Financial expert George Gammons says that the Federal Reserve has been “selling assets at a loss, and this, combined with increasing interest rates, will only make matters worse.”
He also warns that an accounting gimmick called deferred assets makes it seem like the Fed isn’t insolvent, a gimmick that won’t last forever.
The Federal Reserve may, yet again, be on the brink of bankruptcy.
At the Fed’s last meeting, which was held from December 13-14, interest rates were bumped up 0.50 percentage points. Slightly smaller in size than the three previous hikes.
What’s Happening?
The Federal Reserve is reducing its balance sheet by allowing securities to mature and selling some of them.
The Fed bought these assets at lower interest rates, which resulted in higher purchase prices. This means that when they are sold, they take on a loss that can be seen reflected in remittances back to Treasury.
Selling securities, even at a loss, will only further reduce their assets and increase liabilities beyond the point of insolvency.
The Fed is currently losing money because of selling assets on its balance sheet at a lower price for quantitative tightening.
This means the loss they will absorb will grow bigger with interest rate increases.
The Insolvency Issue
The Fed could easily print more money to help solve their problems, but it would just make matters worse and become a huge liability.
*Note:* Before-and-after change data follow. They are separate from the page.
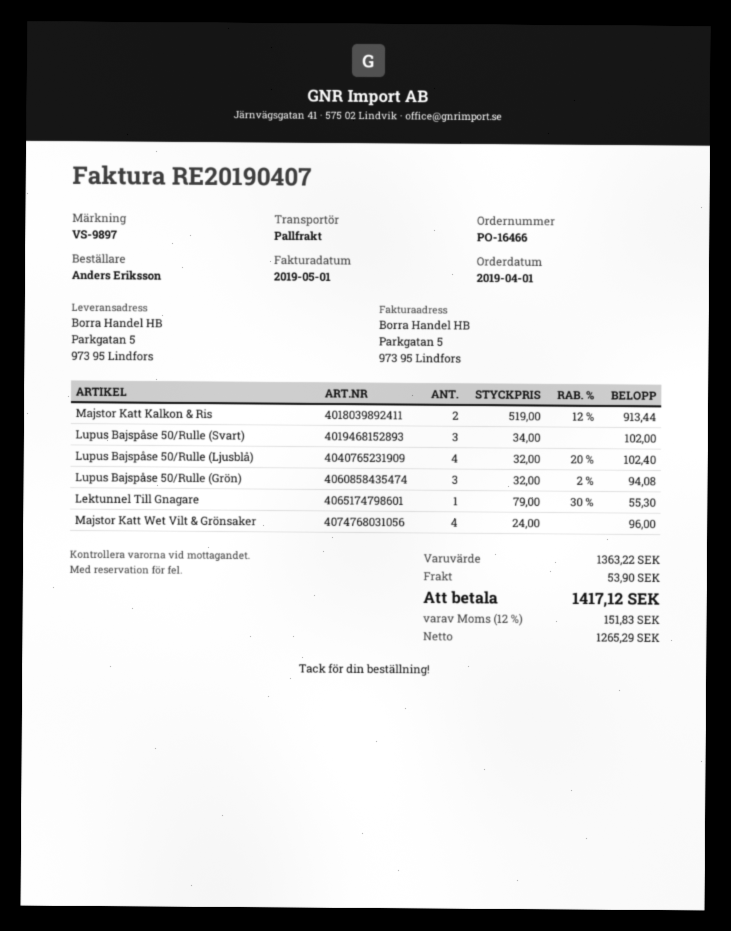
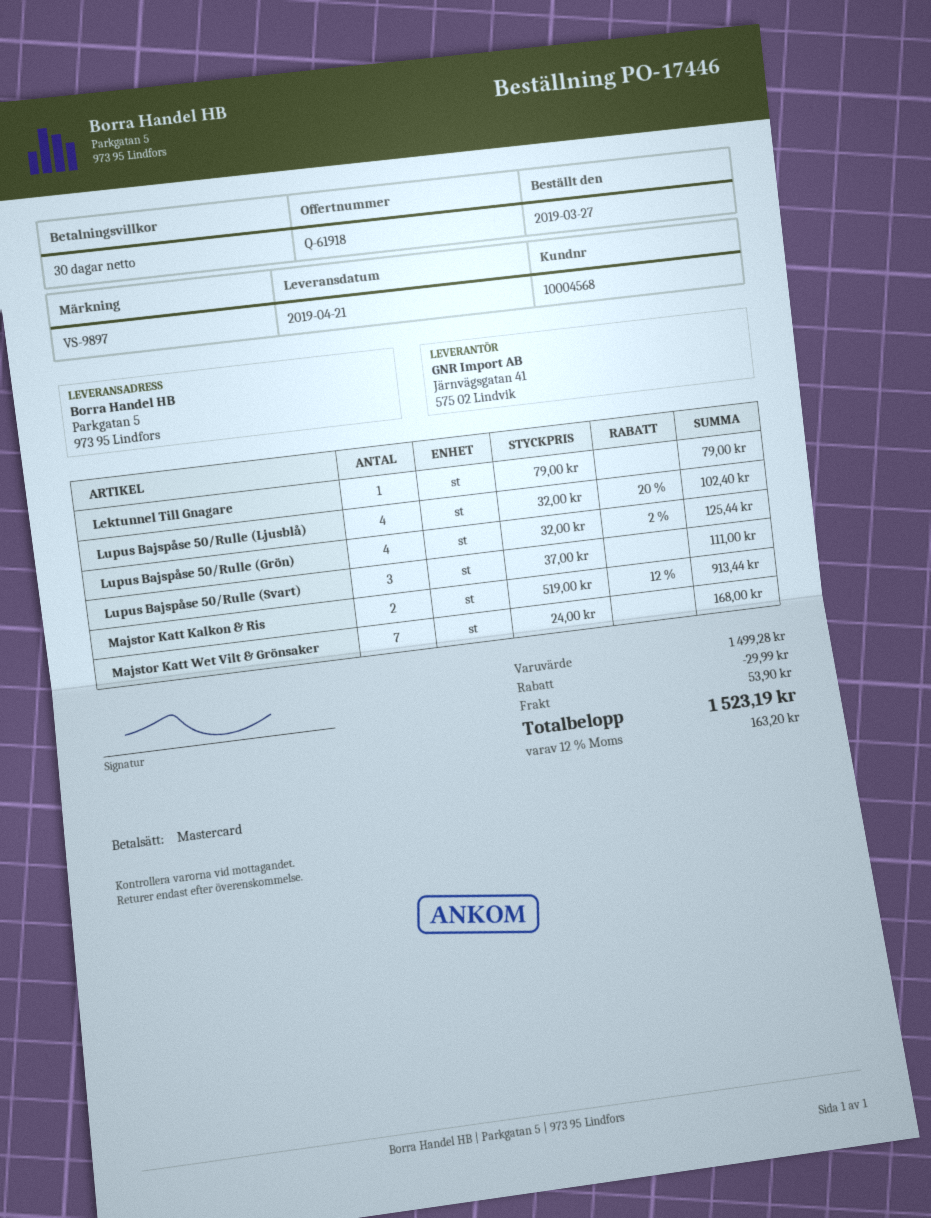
order number: PO-16466 -> PO-17446
order date: 2019-04-01 -> 2019-03-27
Lupus Bajspåse 50/Rulle (Svart): 3 x 34.00 = 102.00 -> 3 x 37.00 = 111.00
Lupus Bajspåse 50/Rulle (Grön): 3 x 32.00 - 2% = 94.08 -> 4 x 32.00 - 2% = 125.44
Lektunnel Till Gnagare: 1 x 79.00 - 30% = 55.30 -> 1 x 79.00 = 79.00
Majstor Katt Wet Vilt & Grönsaker: 4 x 24.00 = 96.00 -> 7 x 24.00 = 168.00
subtotal: 1363.22 -> 1499.28
discount: none -> 29.99
tax: 12% = 151.83 -> 12% = 163.20
total: 1417.12 -> 1523.19

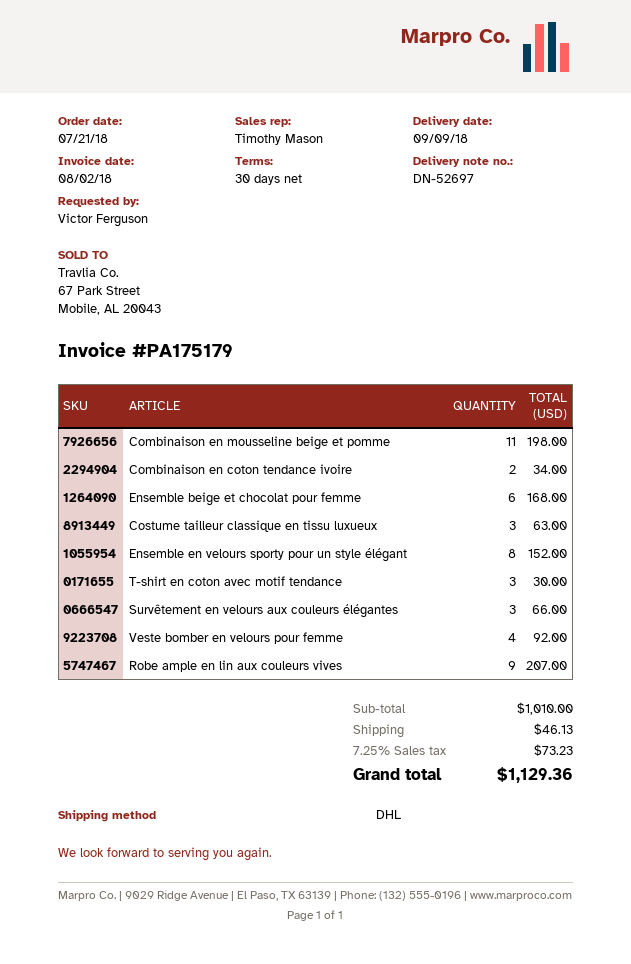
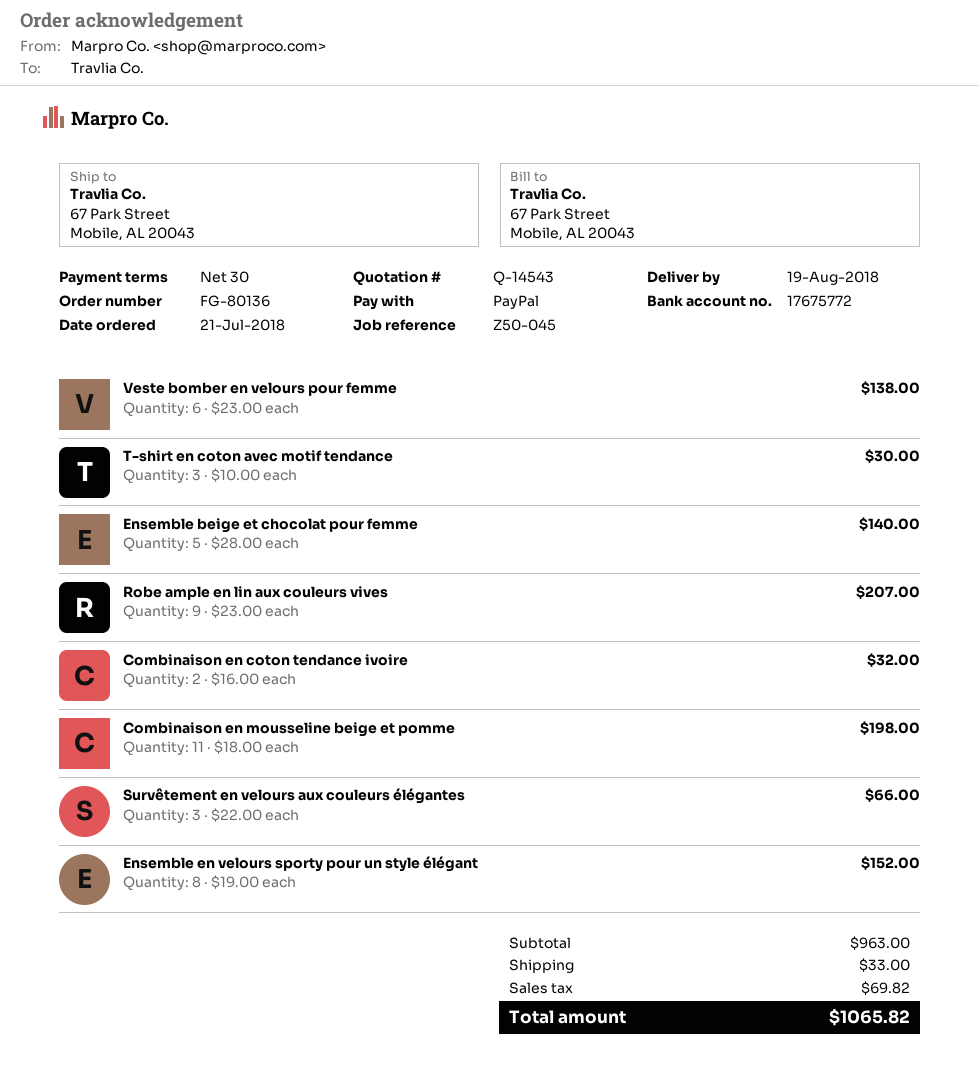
delivery date: 2018-09-09 -> 2018-08-19
Combinaison en coton tendance ivoire: 2 for 34.00 -> 2 for 32.00
Ensemble beige et chocolat pour femme: 6 for 168.00 -> 5 for 140.00
Costume tailleur classique en tissu luxueux: 3 for 63.00 -> none
Veste bomber en velours pour femme: 4 for 92.00 -> 6 for 138.00
subtotal: 1010.00 -> 963.00
shipping: 46.13 -> 33.00
tax: 73.23 -> 69.82
total: 1129.36 -> 1065.82

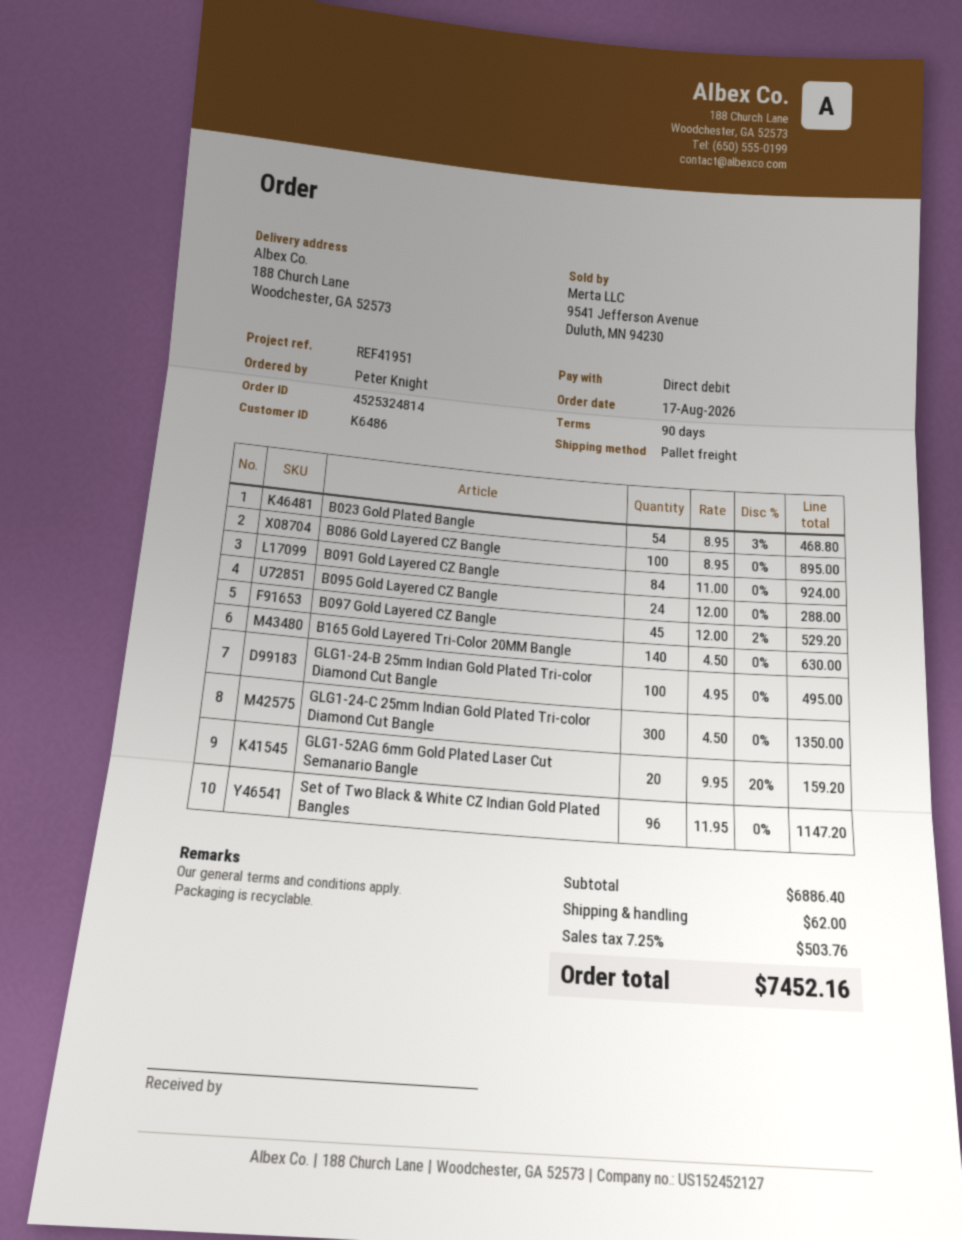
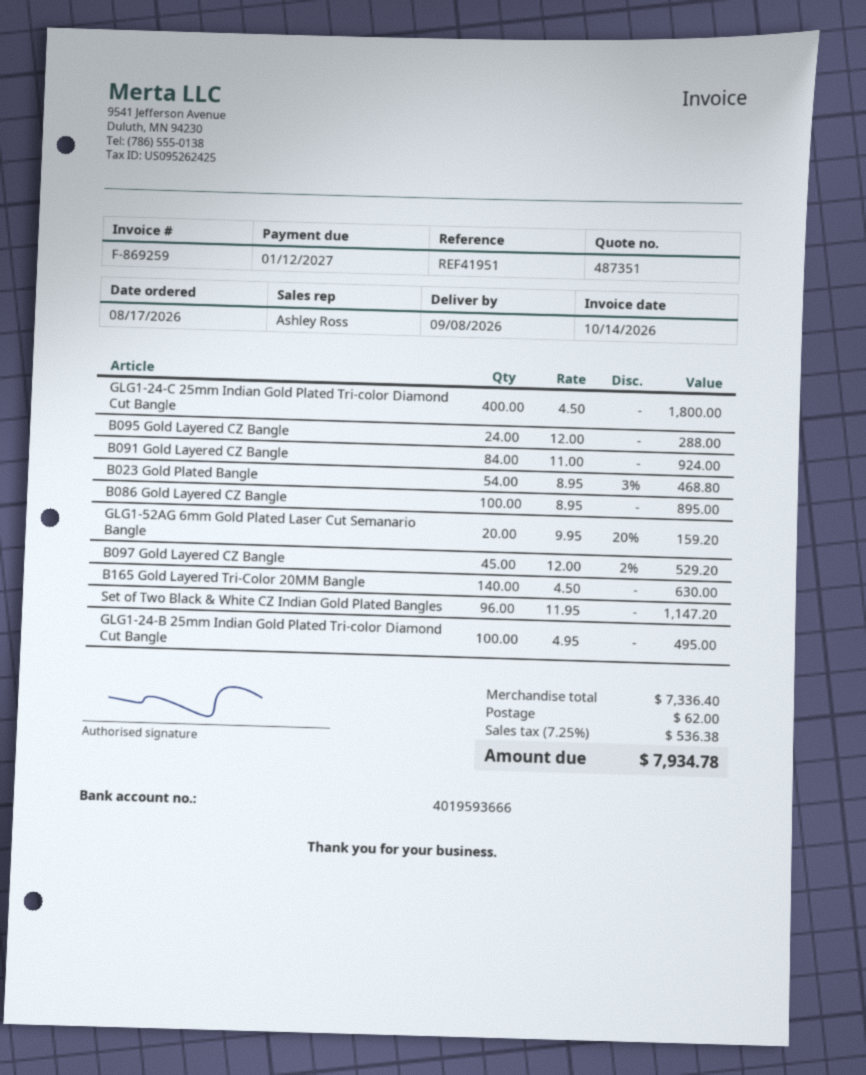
GLG1-24-C 25mm Indian Gold Plated Tri-color Diamond Cut Bangle: 300 x 4.50 = 1350.00 -> 400 x 4.50 = 1800.00
subtotal: 6886.40 -> 7336.40
tax: 7.25% = 503.76 -> 7.25% = 536.38
total: 7452.16 -> 7934.78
Experts say they may pull an accounting gimmick called “deferred assets” to make it seem like they are not insolvent. Basically giving themselves IOUs on future profits.
They are currently booking profits that don’t exist
Gammons says that about $13 billion of its balance sheet has been created through this tactic.
Within about two to three months since the Fed’s quantitative tightening, they have taken a $13 billion loss which threatens not only to exceed but also outstrip their total equity and capital holdings at $35 billion, which places them in insolvency.
The Federal Reserve’s losses could go as high as $50 to $100 billion or more.
What The Experts Say
Joseph Wang, a former Federal Reserve insider who previously worked with the Federal Reserve in charge of the New York Feds trading desk, ran quantitative tightening and quantitative easing, which was the management system for the Fed’s balance sheet.
Wang says that the Federal Reserve is spending a trillion dollars in deficit annually, printing treasuries to pay for that. “The Fed is printing money to pay interest rate payments, the federal government is printing treasuries to pay for their purchases.”
“This is not sustainable and probably will bring some kind of disruption in the near to medium term,” Wang remarked.
Economists also indicate, even without big Fed rate increases, that inflation is expected to slow as supply-chain bottlenecks ease, commodity prices fall, a strong dollar lowers import costs, and retailers offer discounts to unload swollen inventories.
The Federal Reserve is the largest bank in the world.
“The decisions that the Fed makes ultimately impact the interest rates that are relevant for everything that we do,” says Eric Sims, an economics professor at the University of Notre Dame.